Reproduce the material below only from the line with "total: 19752.94 -> 22876.69" to the line with "Enrollador para piscinas", both included, keeping each line exact and dropping the pictures.

PROVIDED DATA
Start of Block

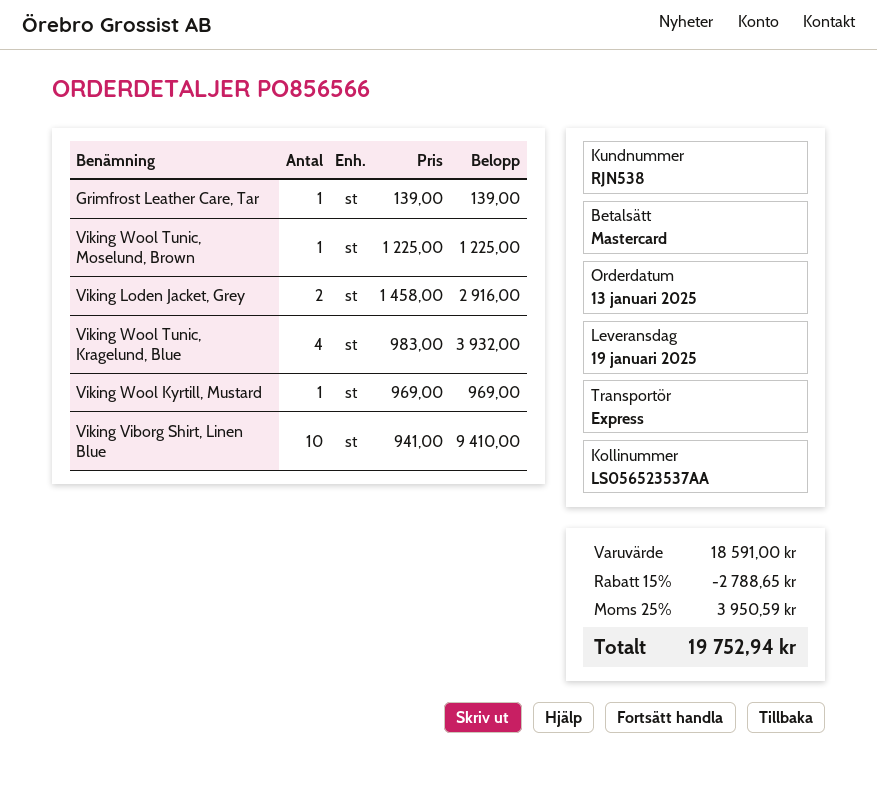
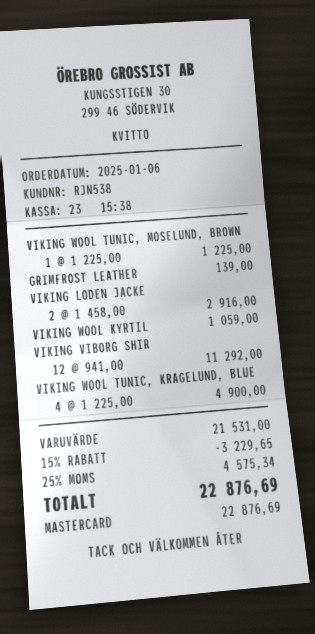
order date: 2025-01-13 -> 2025-01-06
Viking Wool Tunic, Kragelund, Blue: 4 x 983.00 = 3932.00 -> 4 x 1225.00 = 4900.00
Viking Wool Kyrtill, Mustard: 1 x 969.00 = 969.00 -> 1 x 1059.00 = 1059.00
Viking Viborg Shirt, Linen Blue: 10 x 941.00 = 9410.00 -> 12 x 941.00 = 11292.00
subtotal: 18591.00 -> 21531.00
discount: 15% = 2788.65 -> 15% = 3229.65
tax: 25% = 3950.59 -> 25% = 4575.34
total: 19752.94 -> 22876.69

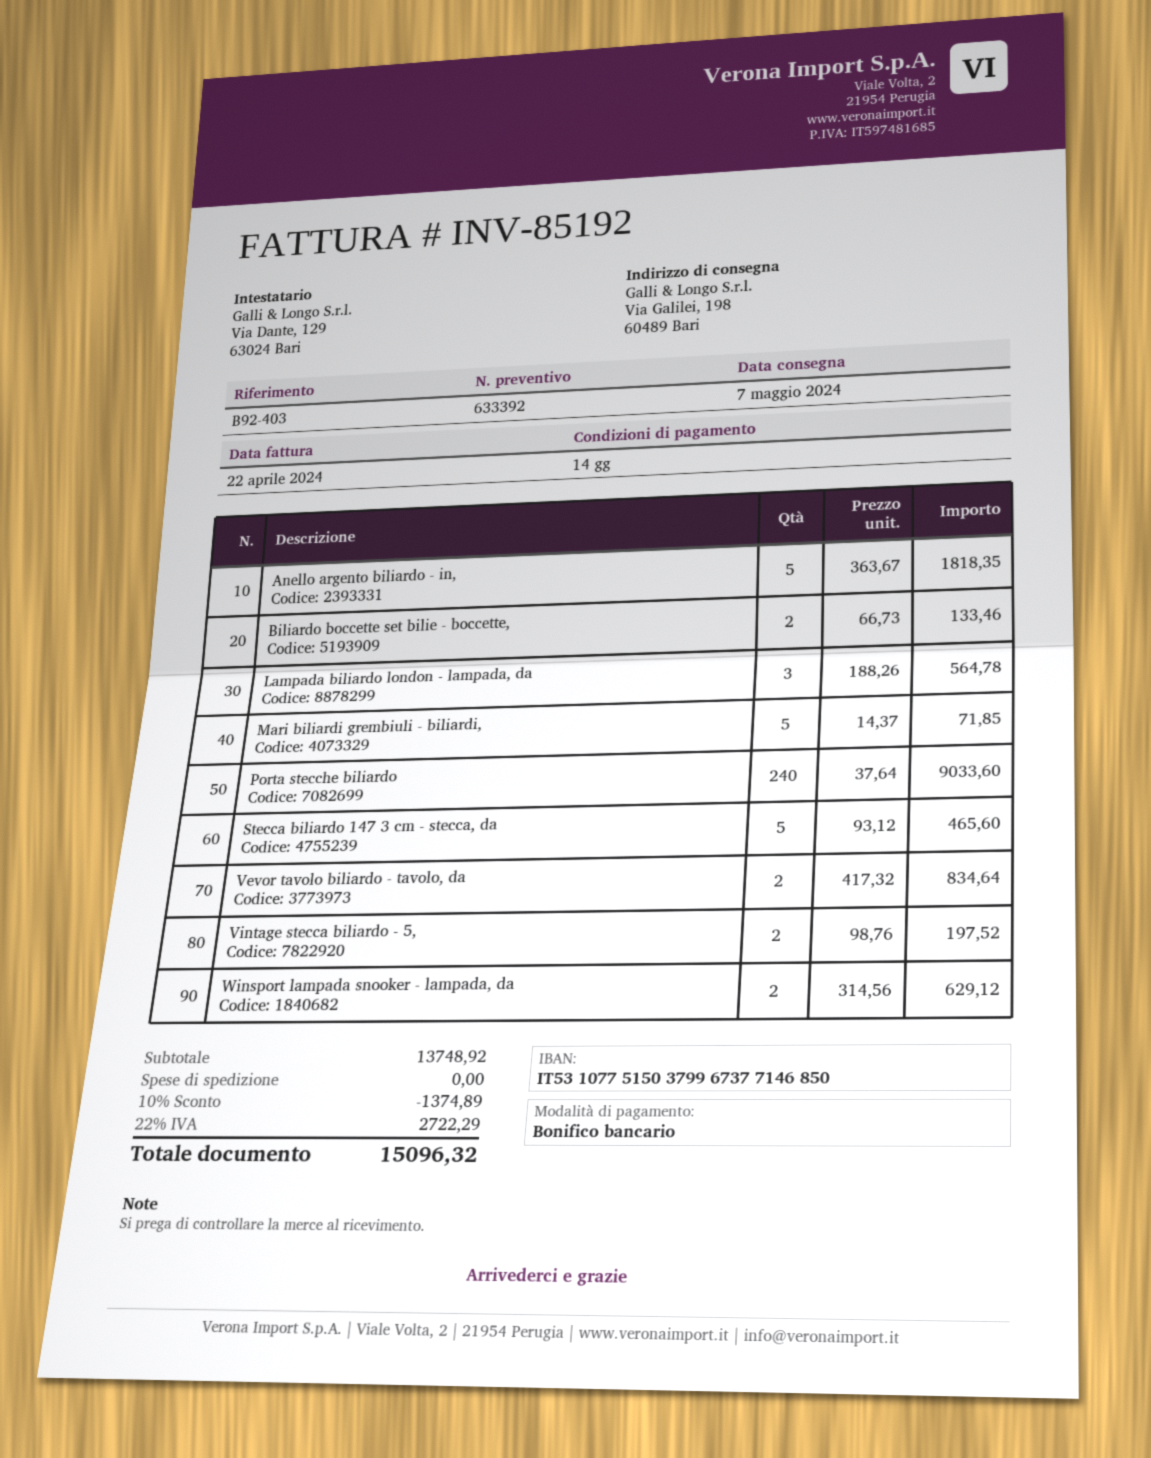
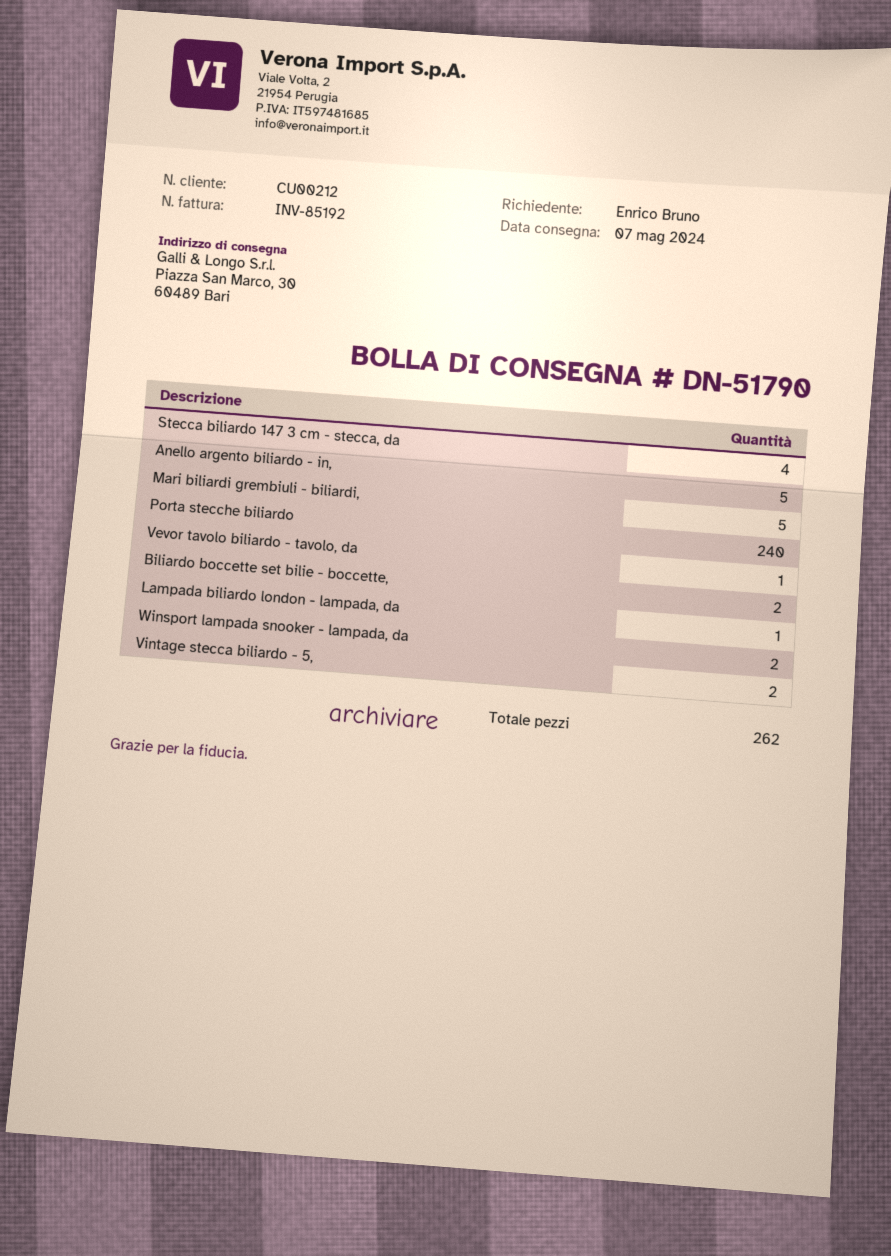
ship to: Via Galilei, 198, 60489 Bari -> Piazza San Marco, 30, 60489 Bari
Lampada biliardo london - lampada, da: 3 -> 1
Stecca biliardo 147 3 cm - stecca, da: 5 -> 4
Vevor tavolo biliardo - tavolo, da: 2 -> 1

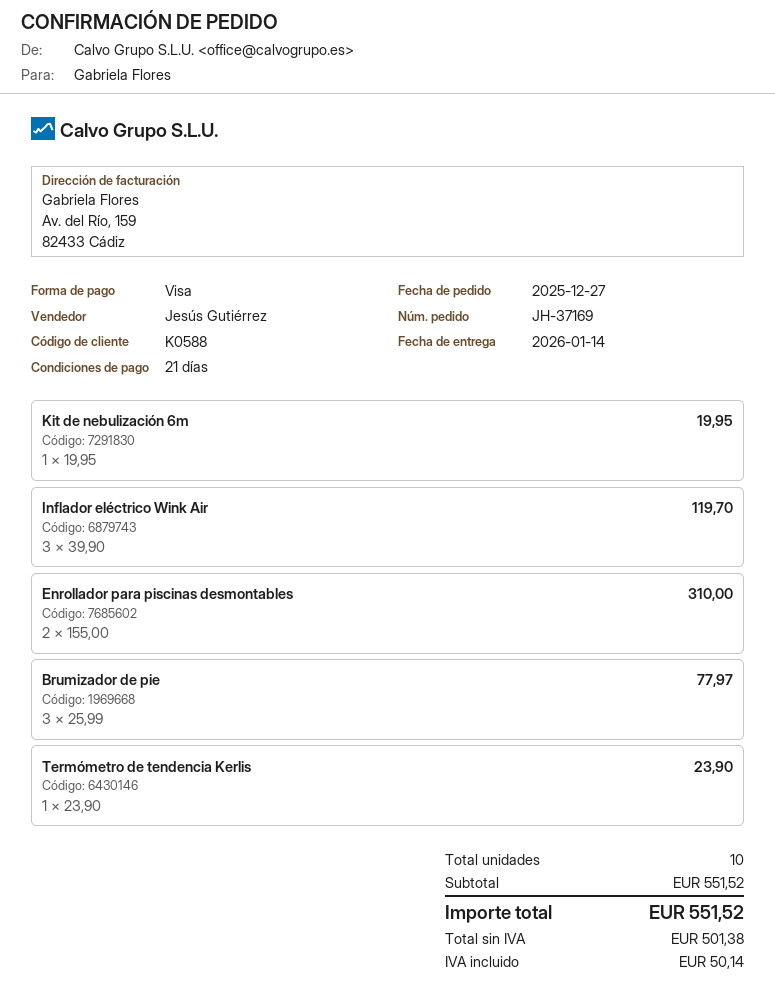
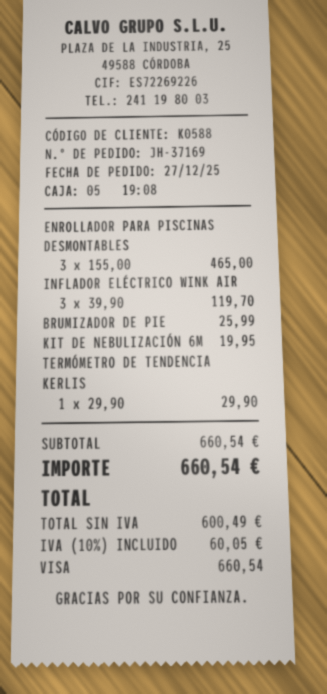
Enrollador para piscinas desmontables: 2 x 155.00 = 310.00 -> 3 x 155.00 = 465.00
Brumizador de pie: 3 x 25.99 = 77.97 -> 1 x 25.99 = 25.99
Termómetro de tendencia Kerlis: 1 x 23.90 = 23.90 -> 1 x 29.90 = 29.90
subtotal: 551.52 -> 660.54
net: 501.38 -> 600.49
tax: 50.14 -> 60.05
total: 551.52 -> 660.54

End of Block

COMPLETED TASK
total: 19752.94 -> 22876.69

ship to: Via Galilei, 198, 60489 Bari -> Piazza San Marco, 30, 60489 Bari
Lampada biliardo london - lampada, da: 3 -> 1
Stecca biliardo 147 3 cm - stecca, da: 5 -> 4
Vevor tavolo biliardo - tavolo, da: 2 -> 1

Enrollador para piscinas desmontables: 2 x 155.00 = 310.00 -> 3 x 155.00 = 465.00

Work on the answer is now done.